How are memories made?

  Your memory of your last birthday began as a complex mix of sensory events that included a large variety of odors, sights, tastes, sounds, and emotions; these experiences were first processed by the specific areas of your brain that are responsible for processing each of these sensory inputs. Your sensory experiences then were funneled through a structure called the hippocampus, which is located within the temporal lobe of the brain. This part of your brain lies near your ears. The hippocampus is responsible for binding together the diverse sensory elements required to create vivid and coherent memories full of emotion.

  In addition, memories often get a specific time stamp associated with them. Let’s use the example of the memory you have of your last birthday. First, the hippocampus gathers all of the sensory aspects of the event and conducts some initial processing of these sensory elements into a neurological format that is not yet completely understood.
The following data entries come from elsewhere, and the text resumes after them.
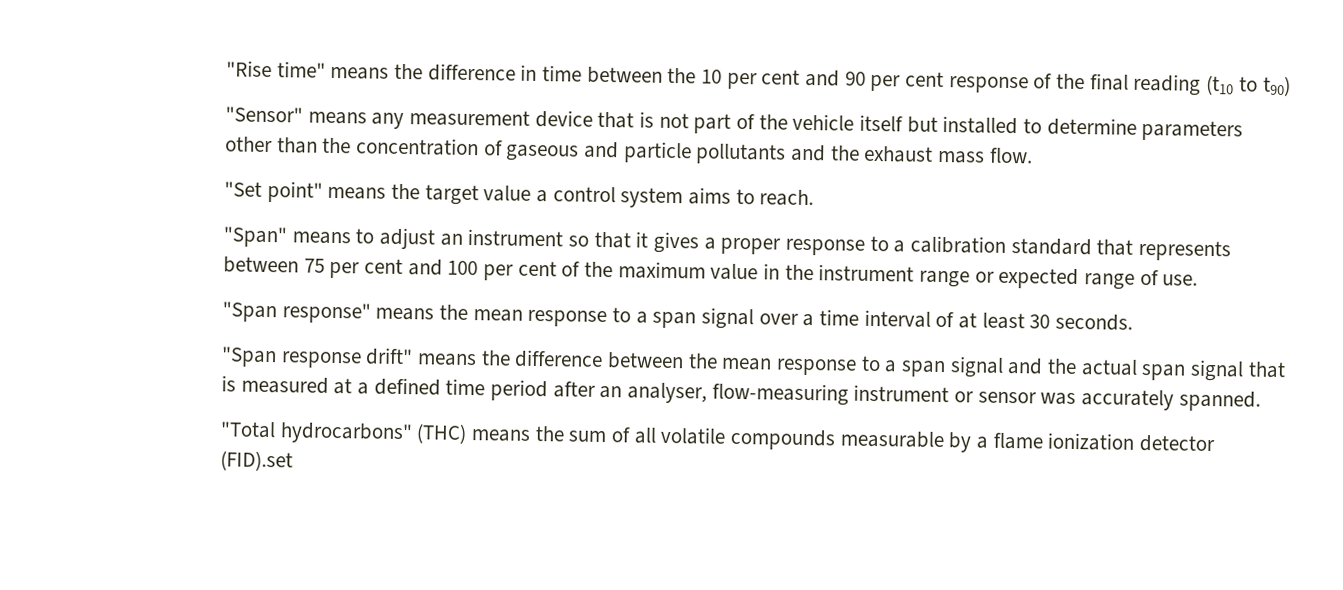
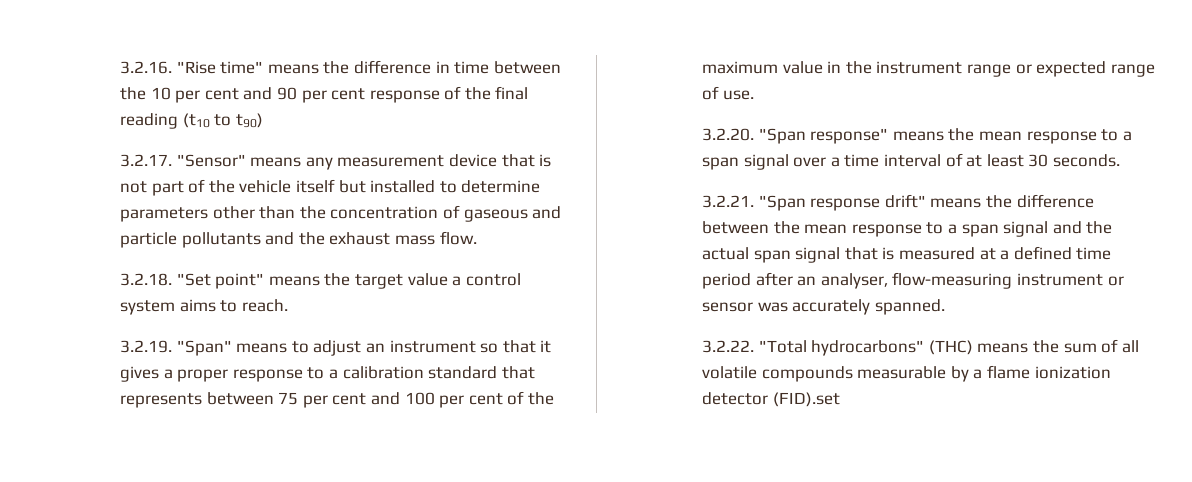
- "Rise time" means the difference in time between the 10 per cent and 90 per cent response of the final reading (t10 to t90)
+ 3.2.16. "Rise time" means the difference in time between the 10 per cent and 90 per cent response of the final reading (t10 to t90)
- "Sensor" means any measurement device that is not part of the vehicle itself but installed to determine parameters other than the concentration of gaseous and particle pollutants and the exhaust mass flow.
+ 3.2.17. "Sensor" means any measurement device that is not part of the vehicle itself but installed to determine parameters other than the concentration of gaseous and particle pollutants and the exhaust mass flow.
- "Set point" means the target value a control system aims to reach.
+ 3.2.18. "Set point" means the target value a control system aims to reach.
- "Span" means to adjust an instrument so that it gives a proper response to a calibration standard that represents between 75 per cent and 100 per cent of the maximum value in the instrument range or expected range of use.
+ 3.2.19. "Span" means to adjust an instrument so that it gives a proper response to a calibration standard that represents between 75 per cent and 100 per cent of the maximum value in the instrument range or expected range of use.
- "Span response" means the mean response to a span signal over a time interval of at least 30 seconds.
+ 3.2.20. "Span response" means the mean response to a span signal over a time interval of at least 30 seconds.
- "Span response drift" means the difference between the mean response to a span signal and the actual span signal that is measured at a defined time period after an analyser, flow-measuring instrument or sensor was accurately spanned.
+ 3.2.21. "Span response drift" means the difference between the mean response to a span signal and the actual span signal that is measured at a defined time period after an analyser, flow-measuring instrument or sensor was accurately spanned.
- "Total hydrocarbons" (THC) means the sum of all volatile compounds measurable by a flame ionization detector (FID).set
+ 3.2.22. "Total hydrocarbons" (THC) means the sum of all volatile compounds measurable by a flame ionization detector (FID).set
After this initial phase is completed, the entire memory of your last birthday is distributed widely throughout various brain regions. Sensory memories initially are stored in regions of cortex responsible for processing the particular type of sensation, for example, sight, sound, or odors. Thus, the components of a memory of an event in your life are stored throughout your brain.

  Your memories are much more than just sensations. They also contain your feelings at the time (e.g., whether you were happy or sad). These are stored simultaneously in brain regions devoted to emotional memories (more on these brain regions in the next chapter). Ultimately, the complex sensory and emotional experience that was your birthday bash gets stored in many different brain regions; memories are not stored in just one place within the brain. By storing the information in many places your rich memory of your last birthday is far less likely to be lost due to injury or time. Due to the period of time that has passed since that birthday celebration, you might not be able to recall every aspect of your last birthday, but you always will be able to remember many of the most salient and emotional aspects of what happened.

  We use our hippocampus to remember past events, familiar objects, people, and places; we also use it to construct possible futures. After all, how different is anyone’s future from the past? For most of us, for most of our lives, tomorrow is often just a simple variation on yesterday and involves the same people and places. Some memories are stronger than others; indeed, some memories you might wish to forget. Strong memories usually have robust emotional components. On average, women retain more vivid emotional memories than men, particularly if those events have a strongly negative emotional component. Psychologists speculate that because women may tend to dwell on “memories of negative life experiences” more often than do men, women are diagnosed more often with depression. Memories that are consolidated in association with extremely unpleasant events can lead to post-traumatic stress disorder, a condition that is twice as common in women as in men.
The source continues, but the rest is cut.